Les Inrockuptibles

Never Rarely Sometimes Always d’Eliza Hittman

- Bruno Deruisseau

Autumn et sa cousine Skylar quittent la Pennsylvan­ie pour New York à cause d’une grossesse non désirée. Un film hyperréali­ste et puissant sur la domination masculine et le regard des femmes.

CE TROISIÈME LONG MÉTRAGE DE LA RÉALISATRI­CE AMÉRICANOB­RITANNIQUE OPÈRE UN DÉCALAGE par rapport à ses deux premiers films :

It Felt Like Love (2013) et le très beau

Les Bums de plage (2017). Il ne s’agit plus pour elle d’explorer l’appétit sexuel d’ados en proie au doute, mais plutôt de voyager sur une autre pente, celle du rejet des rapports de domination qui innervent la sexualité et plus généraleme­nt le rapport au monde des adolescent­es. Elle ne filme plus les mains qui caressent et étreignent mais celles qui contraigne­nt et importunen­t.
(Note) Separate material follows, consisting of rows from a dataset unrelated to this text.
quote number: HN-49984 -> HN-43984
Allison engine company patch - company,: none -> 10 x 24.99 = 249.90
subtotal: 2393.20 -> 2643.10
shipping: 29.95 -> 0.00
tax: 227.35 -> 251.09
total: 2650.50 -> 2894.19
Grand Prix de la dernière Berlinale, Never Rarely Sometimes Always suit les pas d’Autumn, une lycéenne de Pennsylvan­ie qui découvre qu’elle est enceinte. Confrontée aux institutio­ns ouvertemen­t pro-life de sa ville et désirant cacher sa grossesse à ses parents, elle décide de partir avorter en cachette dans une clinique new-yorkaise, accompagné­e de sa cousine.

Si une forme de douceur subsiste dans la mise en scène de la cinéaste, l’atmosphère rêveuse de son précédent film s’est évanouie au profit d’une esthétique indie un peu plus convenue : hyperréali­ste, âpre, quasi documentai­re. Film de plain-pied dans l’ère du temps, Never Rarely Sometimes Always adopte très clairement un point de vue féminin. Il se place intensémen­t du côté de l’expérience d’une jeune femme devant affronter un avortement et les violences qui vont avec, tant physiques que psychologi­ques. Cependant, Eliza Hittman ne regarde pas son héroïne comme une victime mais comme une combattant­e. Elle n’est pas une vulnérabil­ité mais une force qui se débat, un corps qui veut imposer sa liberté à disposer de lui-même.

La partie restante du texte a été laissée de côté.